## WHAT IS REQUIRED
Using only the entries below, copy exactly the lines that begin at the one with "Remove Docker Containers" and end at the one with "- The red power icon quits the application", both included. Drop the pictures.

START ENTRIES SHOWN

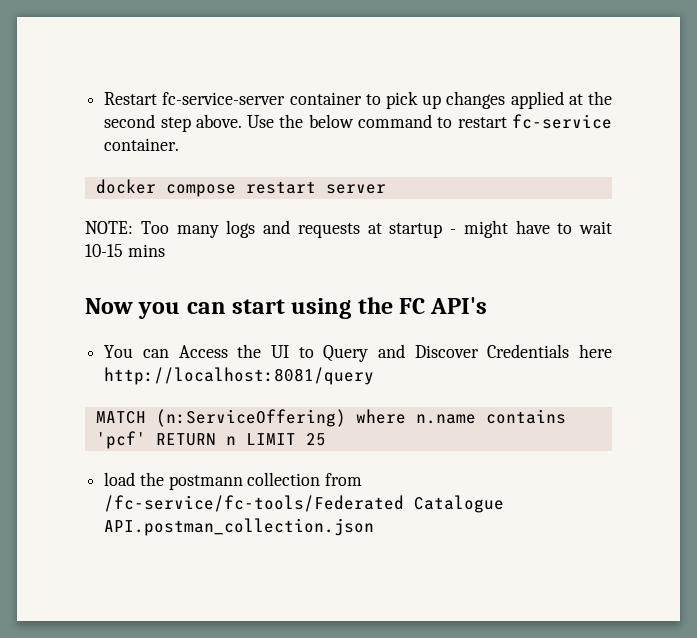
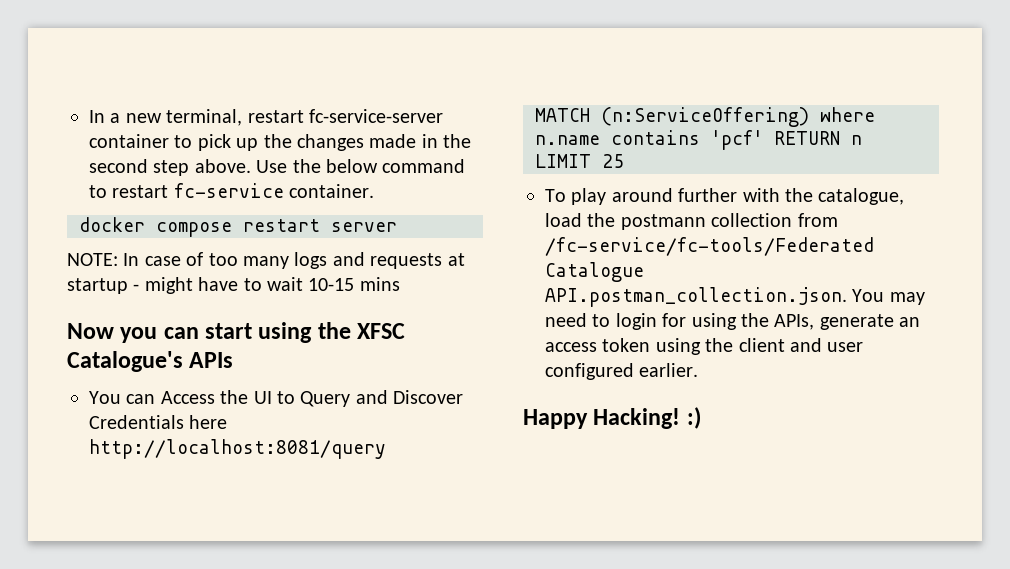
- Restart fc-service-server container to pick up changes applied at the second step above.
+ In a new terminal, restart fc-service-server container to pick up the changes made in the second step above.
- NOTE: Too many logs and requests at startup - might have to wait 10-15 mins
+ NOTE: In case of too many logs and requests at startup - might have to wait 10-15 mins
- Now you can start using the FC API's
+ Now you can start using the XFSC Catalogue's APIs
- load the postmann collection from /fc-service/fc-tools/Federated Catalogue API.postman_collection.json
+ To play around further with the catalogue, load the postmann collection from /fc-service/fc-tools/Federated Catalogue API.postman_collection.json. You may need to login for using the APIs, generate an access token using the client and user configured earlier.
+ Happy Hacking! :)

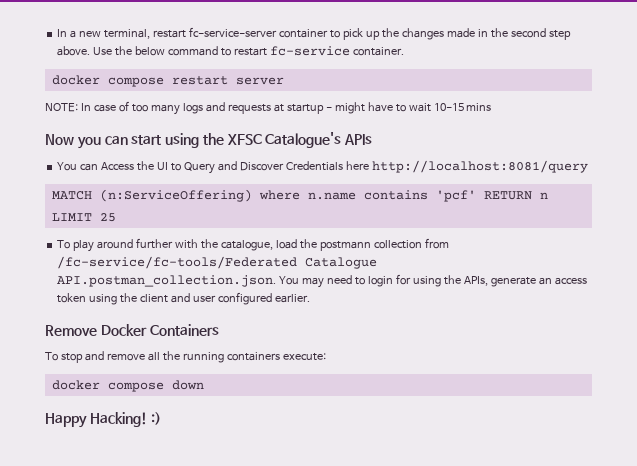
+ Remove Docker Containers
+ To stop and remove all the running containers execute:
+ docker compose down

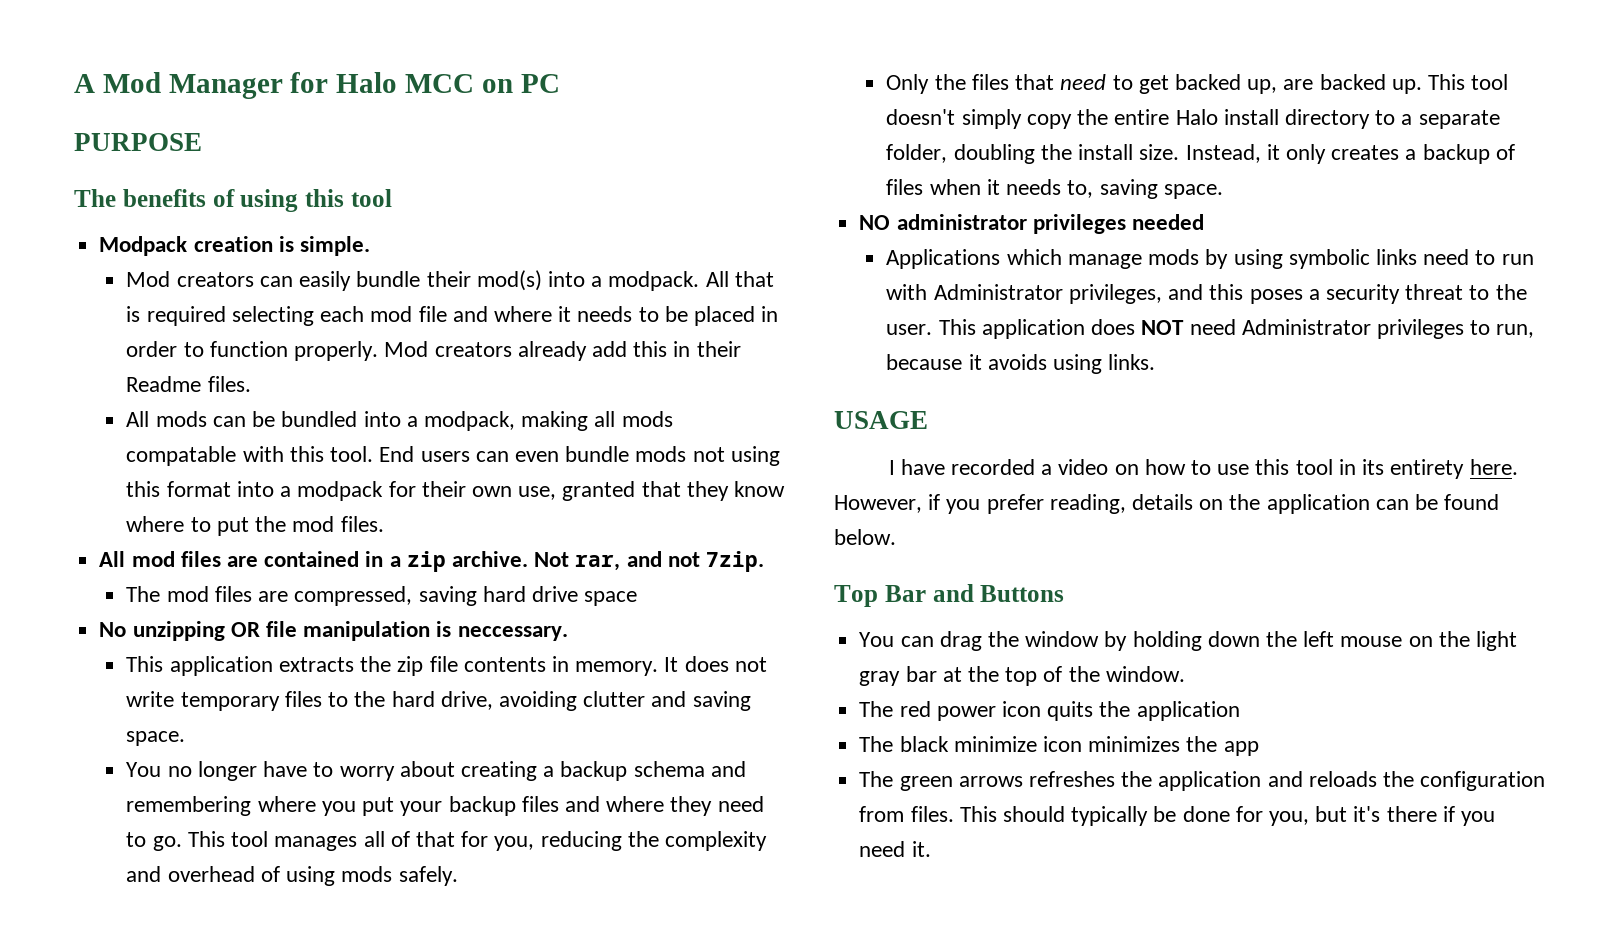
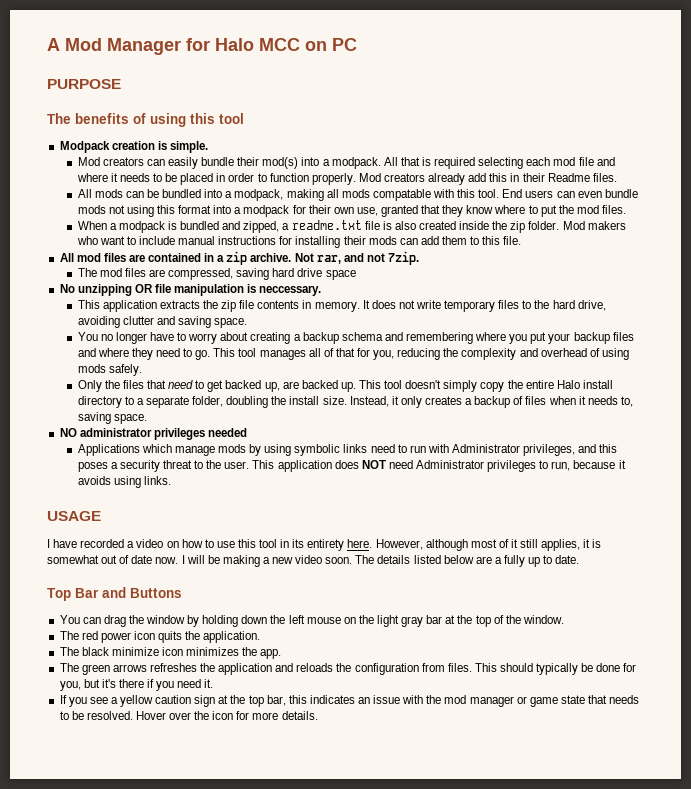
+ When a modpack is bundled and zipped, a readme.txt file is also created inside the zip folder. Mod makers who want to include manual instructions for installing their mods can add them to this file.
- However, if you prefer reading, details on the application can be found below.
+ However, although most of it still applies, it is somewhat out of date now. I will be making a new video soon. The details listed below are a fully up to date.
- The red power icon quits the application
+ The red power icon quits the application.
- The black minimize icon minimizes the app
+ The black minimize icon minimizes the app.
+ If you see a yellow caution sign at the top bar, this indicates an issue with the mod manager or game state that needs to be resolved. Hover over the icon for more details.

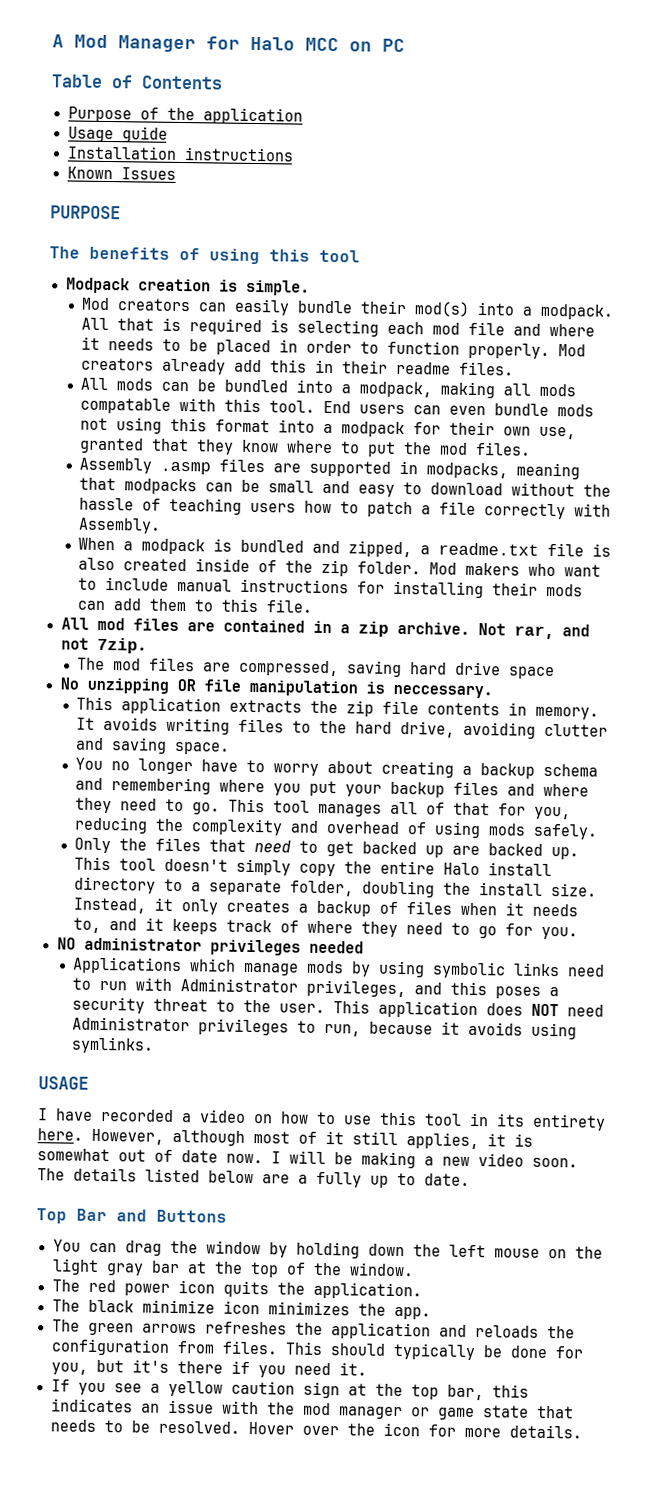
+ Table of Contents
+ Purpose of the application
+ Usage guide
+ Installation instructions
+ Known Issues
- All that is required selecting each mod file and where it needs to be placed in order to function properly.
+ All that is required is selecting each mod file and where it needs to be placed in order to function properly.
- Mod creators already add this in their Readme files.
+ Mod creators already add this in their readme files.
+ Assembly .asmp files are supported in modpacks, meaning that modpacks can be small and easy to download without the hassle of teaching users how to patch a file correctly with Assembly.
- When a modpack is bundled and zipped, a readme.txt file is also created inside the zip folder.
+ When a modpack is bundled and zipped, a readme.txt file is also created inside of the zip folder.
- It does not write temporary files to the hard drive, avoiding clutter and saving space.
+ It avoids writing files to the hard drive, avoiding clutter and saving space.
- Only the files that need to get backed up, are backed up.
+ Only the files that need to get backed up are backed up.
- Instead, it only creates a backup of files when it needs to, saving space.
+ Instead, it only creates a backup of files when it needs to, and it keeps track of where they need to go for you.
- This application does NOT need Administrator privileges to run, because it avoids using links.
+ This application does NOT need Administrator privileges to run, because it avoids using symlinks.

END ENTRIES SHOWN

## SOLUTION TO THE EXERCISE
+ Remove Docker Containers
+ To stop and remove all the running containers execute:
+ docker compose down

+ When a modpack is bundled and zipped, a readme.txt file is also created inside the zip folder. Mod makers who want to include manual instructions for installing their mods can add them to this file.
- However, if you prefer reading, details on the application can be found below.
+ However, although most of it still applies, it is somewhat out of date now. I will be making a new video soon. The details listed below are a fully up to date.
- The red power icon quits the application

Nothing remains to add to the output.